В курганах нередко встречаются атрибуты, означенные в проводах Масленицы. Это столбы и колеса, человекоподобные стелы (иногда с лысинами, вроде Керносовского идола), и, наконец, многочисленные трупосожжения, вроде обнаруженных на вершине Высокой Могилы или в Скворцовском кургане. С Масленицей сопоставимы ведийские Пуруша и Вишну. Последний, как мы уже знаем, в начале года закручивал дни, "как вертящееся колесо", и представал в облике Шипивишты — лысого старца, а под конец года становился "Достигающим во все стороны" и шагал в пламени костра к Солнцу... Но известны и весьма близкие соответствия Масленице. Они обнаружены в кучах золы между курганами недалеко от Полтавы.
Один из этих зольников тщательно исследован И. И. Ляпушкиным и объяснен впоследствии Б. А. Рыбаковым.
В южной части находилась знакомая уже нам по причерноморским курганам воронка, заполненная костями жертвенных животных, битой посудой и другими остатками пира. Севернее располагалось около полутора десятков вырытых в земле гигантских лебедей. Все это было перекрыто грандиозным, вероятно двухразовым, кострищем, в котором сожгли многие сотни снопов соломы. Среди золы найдены кости людей, в том числе совершенно целый скелет... К важному выводу приводит анализ найденных в кострище бытовых предметов: они указывают, что топливо сносилось с разных, очевидно со всех, дворов одного или нескольких поселений.
Завершая знакомство с древними формами героизма, отметим их общие качества.
Герои обретали бессмертие. На примерах причерноморских курганов и индоарийской "Ригведы" мы уже знакомы с двумя направлениями его обретения: "выйти за пределы года" и "стать на путь богов", приобщаясь к подземным водам или небесным светилам.
Герои обожествлялись. В зависимости от того, куда они направлялись обрядом: вниз или вверх, к зимнему или летнему солнцестоянию, под землю или на небо, они уподоблялись асурам или дэвам. Существенных противоречий между этими полюсами тогда еще не было, признавалась необходимость того и другого. Да и сам человек считался ничуть не слабее сверхъестественных сил, каждая из которых была могущественна лишь в своем ведомстве, но мудрый смертный способен был связать или же развязать ее с другими, достигая тем самым желаемого. Верховное управление природными связями герой оставлял за собой и отнюдь не раболепствовал перед ними — вот в чем коренное отличие "божественного человека" первобытной эпохи от "божьих людей" последующих классовых обществ.

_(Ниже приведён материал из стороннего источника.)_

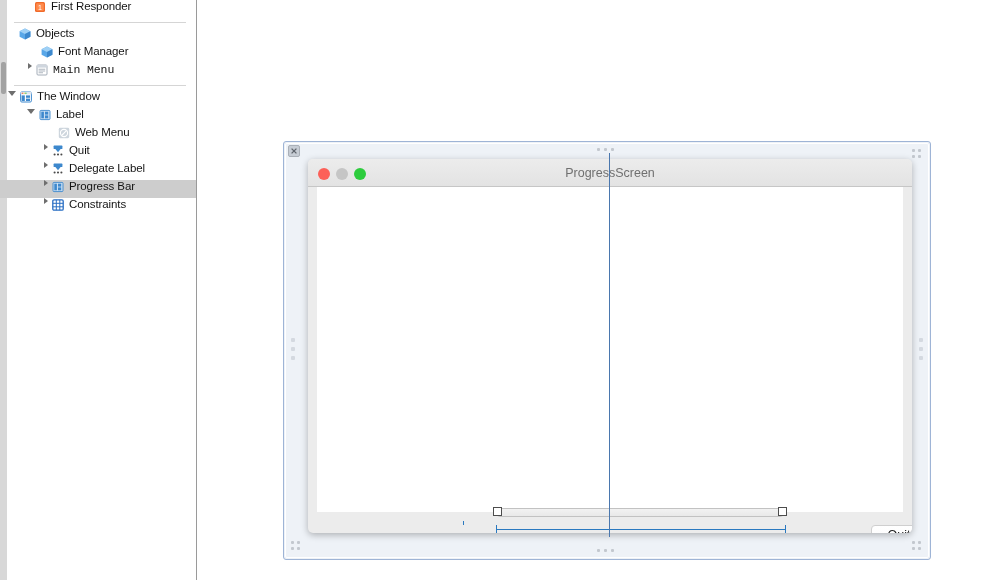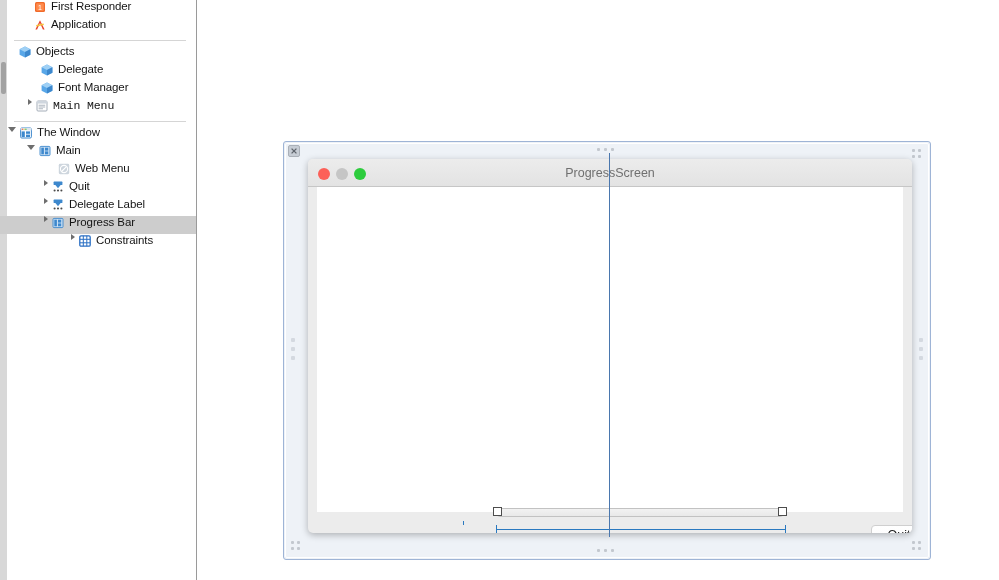--- a/index.html
+++ b/index.html
@@ -271,53 +271,34 @@
     <span class="ico">
       <svg width="14" height="14" viewBox="0 0 14 14">
         <rect x="2" y="2" width="10" height="10" rx="1.5" fill="#f06a2a"></rect>
         <rect x="3.2" y="3.2" width="7.6" height="7.6" rx="1" fill="#ff8b4d"></rect>
         <text x="7" y="10" font-size="7" fill="#ffffff" text-anchor="middle" font-family="Liberation Sans, sans-serif">1</text>
       </svg>
     </span>
     <span class="row-label">First Responder</span>
   </div>
 
-  <div class="tree-row" style="top:0;padding-left:33px;">
-    <span class="ico">
-      <svg width="14" height="14" viewBox="0 0 14 14">
-        <path d="M7 2.2 L11.6 11.4 L9.9 11.4 L7 5.1 L4.1 11.4 L2.4 11.4 Z" fill="#e8432b"></path>
-        <rect x="3.2" y="6.2" width="7.6" height="1.5" fill="#f5c33b" transform="rotate(-12 7 7)"></rect>
-      </svg>
-    </span>
-    <span class="row-label">Application</span>
-  </div>
 
   <div class="tree-sep"></div>
 
   <div class="tree-row" style="padding-left:18px;">
     <span class="ico">
       <svg width="14" height="14" viewBox="0 0 14 14">
         <path d="M7 1.6 L12.4 4.3 L12.4 9.7 L7 12.4 L1.6 9.7 L1.6 4.3 Z" fill="#59a7e8"></path>
         <path d="M7 1.6 L12.4 4.3 L7 7 L1.6 4.3 Z" fill="#9fd0f5"></path>
         <path d="M7 7 L12.4 4.3 L12.4 9.7 L7 12.4 Z" fill="#3d88cd"></path>
       </svg>
     </span>
     <span class="row-label bold">Objects</span>
   </div>
 
-  <div class="tree-row" style="padding-left:40px;">
-    <span class="ico">
-      <svg width="14" height="14" viewBox="0 0 14 14">
-        <path d="M7 1.6 L12.4 4.3 L12.4 9.7 L7 12.4 L1.6 9.7 L1.6 4.3 Z" fill="#59a7e8"></path>
-        <path d="M7 1.6 L12.4 4.3 L7 7 L1.6 4.3 Z" fill="#9fd0f5"></path>
-        <path d="M7 7 L12.4 4.3 L12.4 9.7 L7 12.4 Z" fill="#3d88cd"></path>
-      </svg>
-    </span>
-    <span class="row-label">Delegate</span>
-  </div>
 
   <div class="tree-row" style="padding-left:40px;">
     <span class="ico">
       <svg width="14" height="14" viewBox="0 0 14 14">
         <path d="M7 1.6 L12.4 4.3 L12.4 9.7 L7 12.4 L1.6 9.7 L1.6 4.3 Z" fill="#59a7e8"></path>
         <path d="M7 1.6 L12.4 4.3 L7 7 L1.6 4.3 Z" fill="#9fd0f5"></path>
         <path d="M7 7 L12.4 4.3 L12.4 9.7 L7 12.4 Z" fill="#3d88cd"></path>
       </svg>
     </span>
     <span class="row-label">Font Manager</span>
@@ -359,21 +340,21 @@
   <div class="tree-row" style="padding-left:27px;">
     <span class="twisty open"></span>
     <span class="ico">
       <svg width="14" height="14" viewBox="0 0 14 14">
         <rect x="2" y="2.4" width="10" height="9.2" rx="1" fill="#c9dff3" stroke="#3d88cd" stroke-width="0.9"></rect>
         <rect x="3.3" y="3.7" width="2.6" height="6.6" fill="#3d88cd"></rect>
         <rect x="7" y="3.7" width="3.2" height="2.9" fill="#3d88cd"></rect>
         <rect x="7" y="7.4" width="3.2" height="2.9" fill="#3d88cd"></rect>
       </svg>
     </span>
-    <span class="row-label">Main</span>
+    <span class="row-label">Label</span>
   </div>
 
   <div class="tree-row" style="padding-left:57px;">
     <span class="ico">
       <svg width="14" height="14" viewBox="0 0 14 14">
         <rect x="1.8" y="1.8" width="10.4" height="10.4" rx="1.4" fill="#cdd5dd"></rect>
         <circle cx="7" cy="7" r="3.6" fill="none" stroke="#ffffff" stroke-width="1.1"></circle>
         <line x1="4.6" y1="9.5" x2="9.4" y2="4.6" stroke="#ffffff" stroke-width="1.1"></line>
       </svg>
     </span>
@@ -414,21 +395,21 @@
       <svg width="14" height="14" viewBox="0 0 14 14">
         <rect x="2" y="2.4" width="10" height="9.2" rx="1" fill="#c9dff3" stroke="#3d88cd" stroke-width="0.9"></rect>
         <rect x="3.3" y="3.7" width="2.6" height="6.6" fill="#3d88cd"></rect>
         <rect x="7" y="3.7" width="3.2" height="2.9" fill="#3d88cd"></rect>
         <rect x="7" y="7.4" width="3.2" height="2.9" fill="#3d88cd"></rect>
       </svg>
     </span>
     <span class="row-label">Progress Bar</span>
   </div>
 
-  <div class="tree-row" style="padding-left:44px;margin-left:27px;">
+  <div class="tree-row" style="padding-left:44px;">
     <span class="twisty"></span>
     <span class="ico">
       <svg width="14" height="14" viewBox="0 0 14 14">
         <rect x="1.8" y="1.8" width="10.4" height="10.4" rx="1.2" fill="#ffffff" stroke="#2a6fc4" stroke-width="1.3"></rect>
         <line x1="1.8" y1="5.3" x2="12.2" y2="5.3" stroke="#2a6fc4" stroke-width="1"></line>
         <line x1="1.8" y1="8.8" x2="12.2" y2="8.8" stroke="#2a6fc4" stroke-width="1"></line>
         <line x1="5.3" y1="1.8" x2="5.3" y2="12.2" stroke="#2a6fc4" stroke-width="1"></line>
         <line x1="8.8" y1="1.8" x2="8.8" y2="12.2" stroke="#2a6fc4" stroke-width="1"></line>
       </svg>
     </span>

Герои самоотрекались. В первобытную эпоху человек был вообще растворен в коллективе, а если и занимал особое место, то только лишь потому, что это место необходимо было всему коллективу и кто-то должен был его занимать. Выделение личности стало проявлением растущих противоречий, одним из показателей распада первобытной гармонии и предвестником социального расслоения.
Первые индивидуальности имели два выхода для своей реализации: изгнание из общины и самоотвержен-ное служение ее интересам. И то и другое вело к гибели: изгои не могли существовать в одиночку, самоотверженность же кончалась ритуальным самопожертвованием... Выходами из этих тупиков стало развитие, с одной стороны, рабства, а с другой — кастовости.